デキる上司は正解ではなく
考え方を示す

 これは飲み会に限らず、日々の仕事の場面にも当てはまる。情報を与えるだけではなく、その解釈の仕方や考え方とセットで伝えることで、本人が自ら考え、判断できるように促す。そして、最後は本人が行った意思決定を尊重するというマネジメントをしているのだ。

 先述した飲み会の会話の例には、まさにそれが表れている。

 上司、中間管理職の立場になると、「正解」を出し、それを部下に納得させ、同じような行動をさせなければならないと考えてしまいがちだ。もちろん、それが重要な場面もあるのだが、このマネジメント手法ばかりを繰り返していては、部下は自分で考えなくなり、常に管理職に対して正解を求めるようになる。あるいは、管理職の考えとは関係なく、自分の都合で物事を考えるようになってしまう。

 デキる上司は正解を出すのではなく、正しい情報とその解釈の仕方、考え方を提供し、部下が自分で考え、判断できるようにする。

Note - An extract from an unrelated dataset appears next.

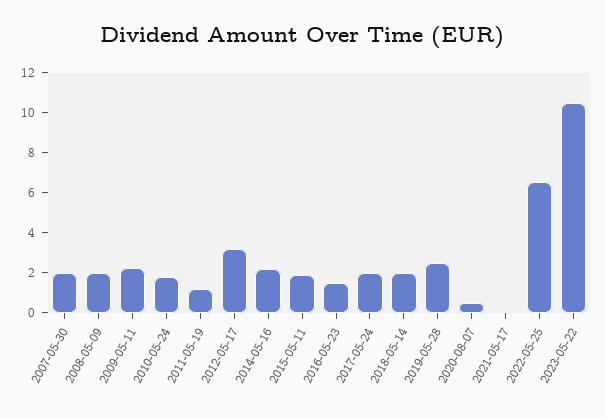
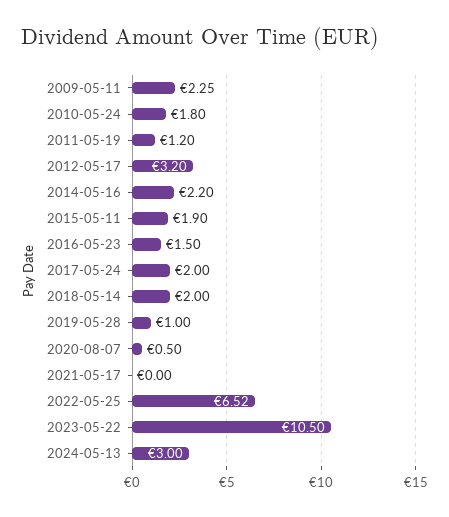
2007-05-30: 2 -> none
2008-05-09: 2 -> none
2019-05-28: 2.5 -> 1
2024-05-13: none -> 3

正しい解釈の仕方と考え方を提供していれば、おのずと部下は間違った判断をしないようになる。

 結果として、飲み会に参加するかどうかといったささいな問題であっても自分で考え、選択できるようになるし、自らが成果を出すために最適だと思われる行動を取れるようになっていく。

 たかが飲み会といっても、部下が自ら情報を正しく解釈し、正しく考えられるように導くマネジメントができる管理職は、会社にとって貴重な存在といえるだろう。